▼
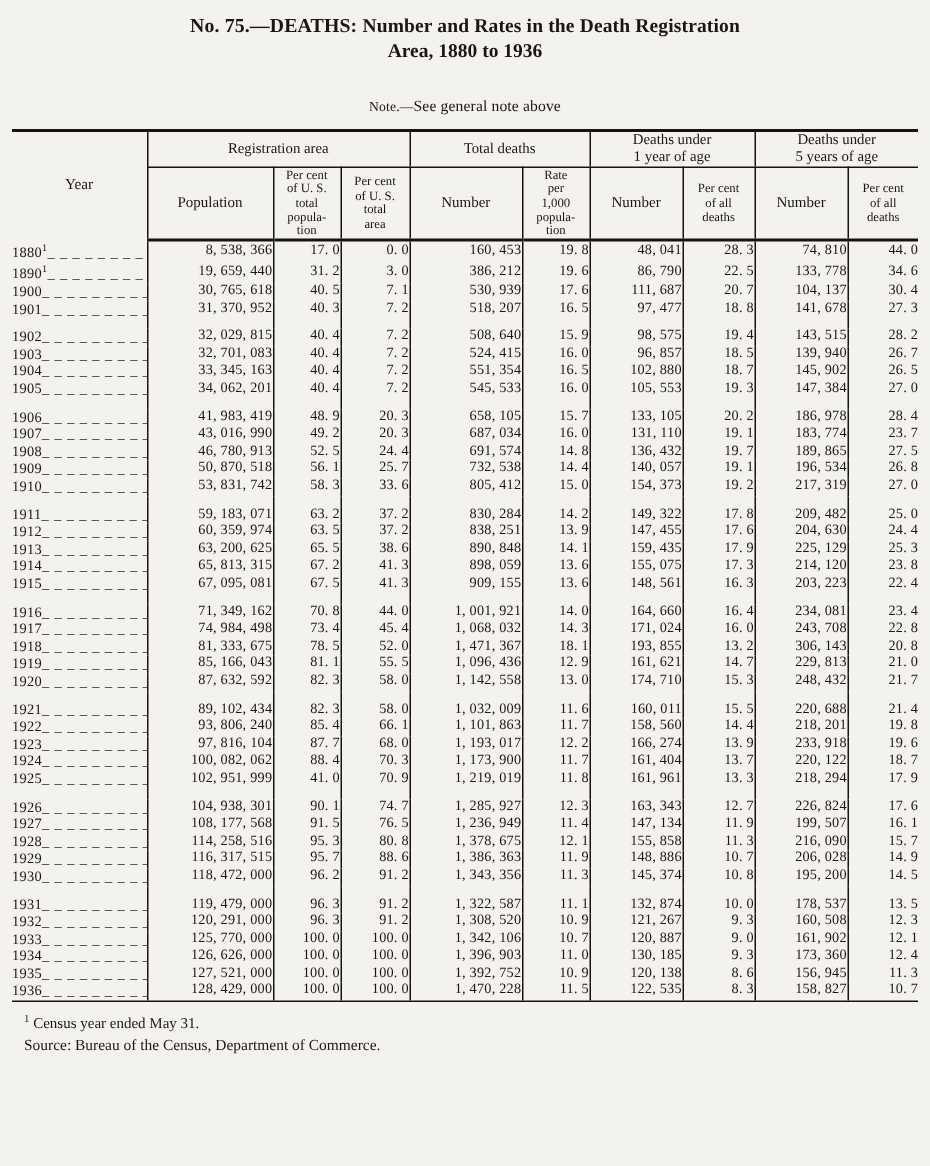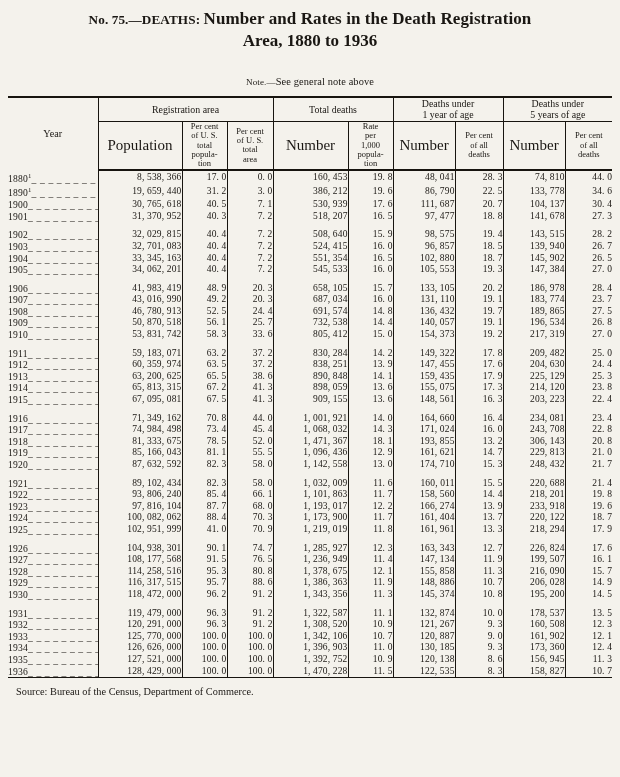"Number and Rates in the" .smallcaps { font-size: 17px -> 13px }
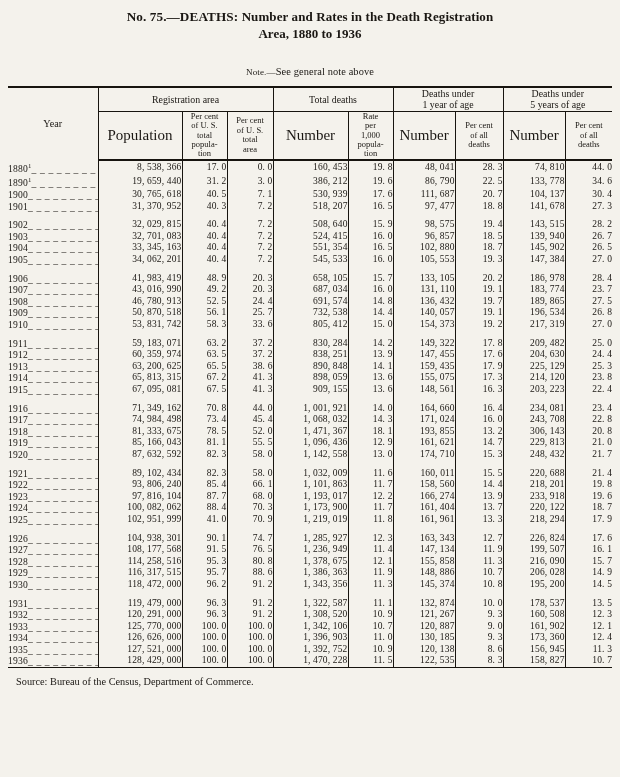"Population" .hsub.big { font-size: 15px -> 10px }
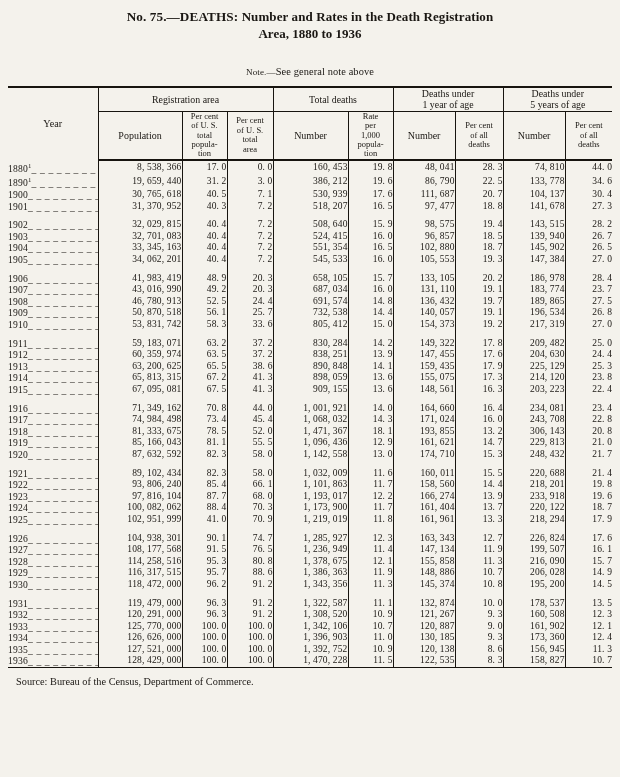"1 Census year ended May" div { html: none -> <div> <span>1</span> <span>Census year ended May 31.</span> </div> }
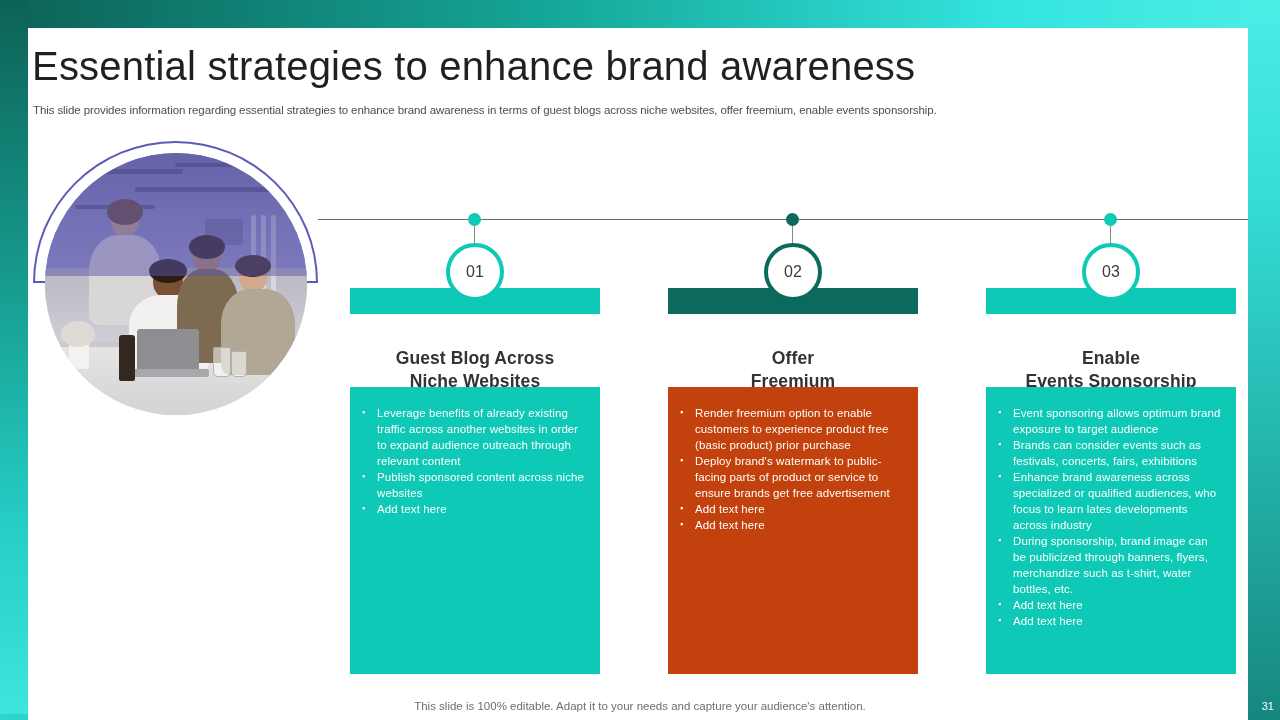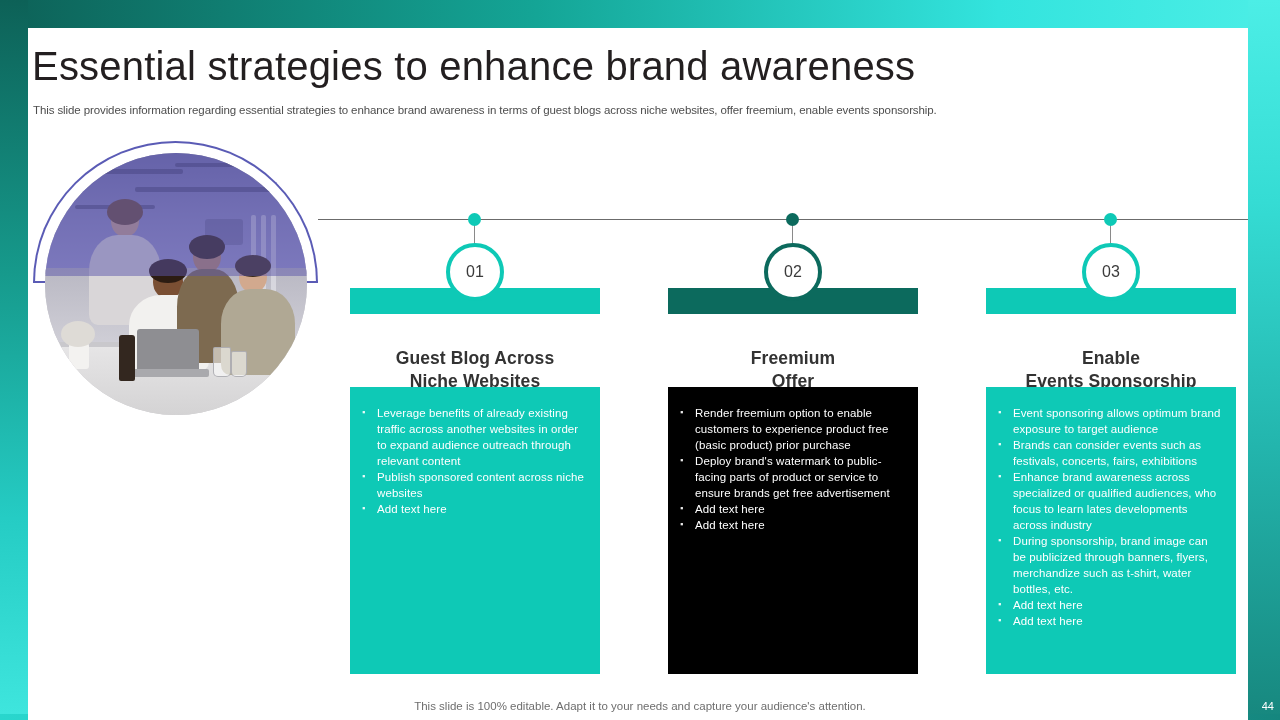"Freemium" div { order: before "Offer" -> after "Offer" }
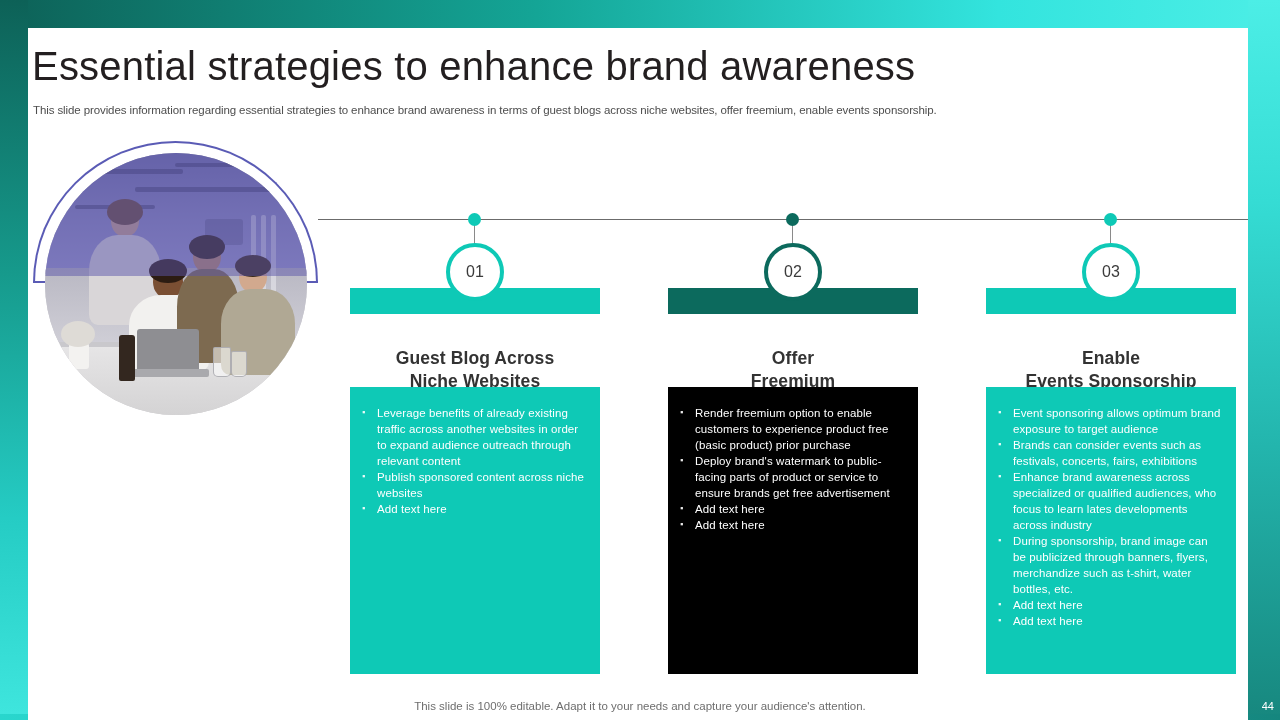"Render freemium option to enable" div.body-box { background: #000000 -> #c2410c }
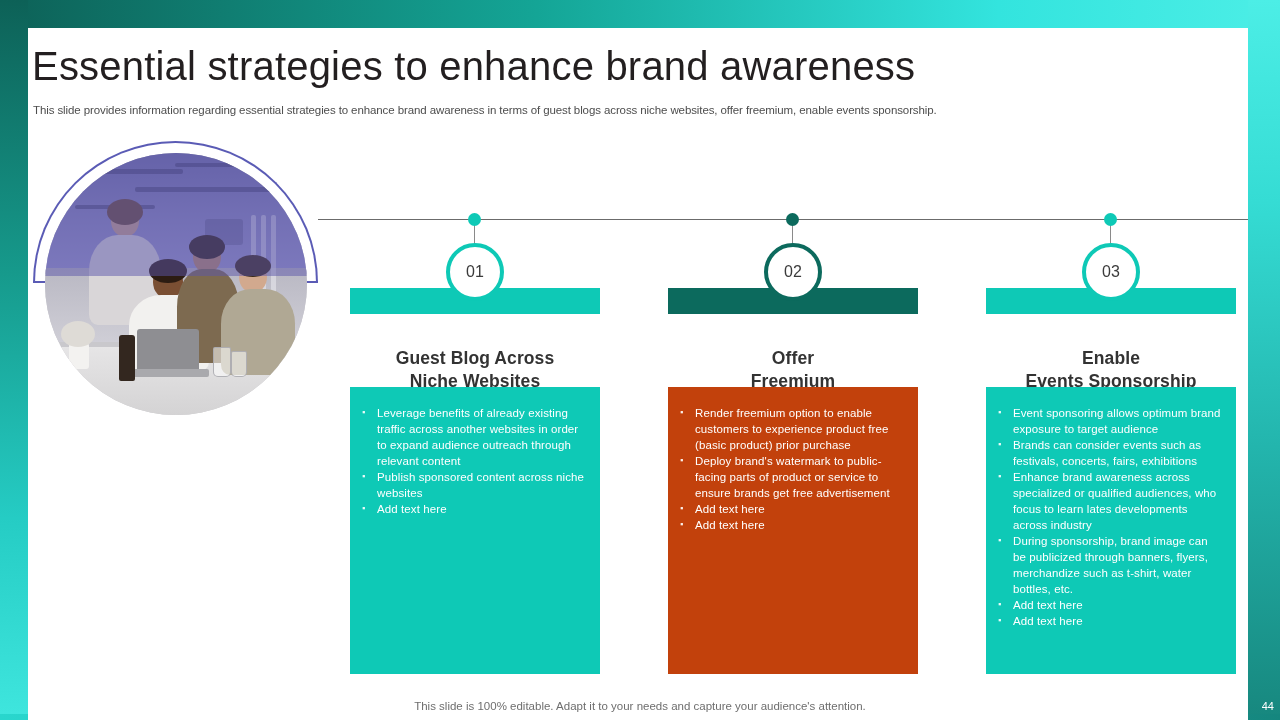"44" div.page-num { text: 44 -> 31 }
▲
A word-for-word copy of every entry, with the pictures left out, is the required answer.

**COMPLETED TASK**.
"Number and Rates in the" .smallcaps { font-size: 17px -> 13px }
"Population" .hsub.big { font-size: 15px -> 10px }
"1 Census year ended May" div { html: none -> <div> <span>1</span> <span>Census year ended May 31.</span> </div> }
"Freemium" div { order: before "Offer" -> after "Offer" }
"Render freemium option to enable" div.body-box { background: #000000 -> #c2410c }
"44" div.page-num { text: 44 -> 31 }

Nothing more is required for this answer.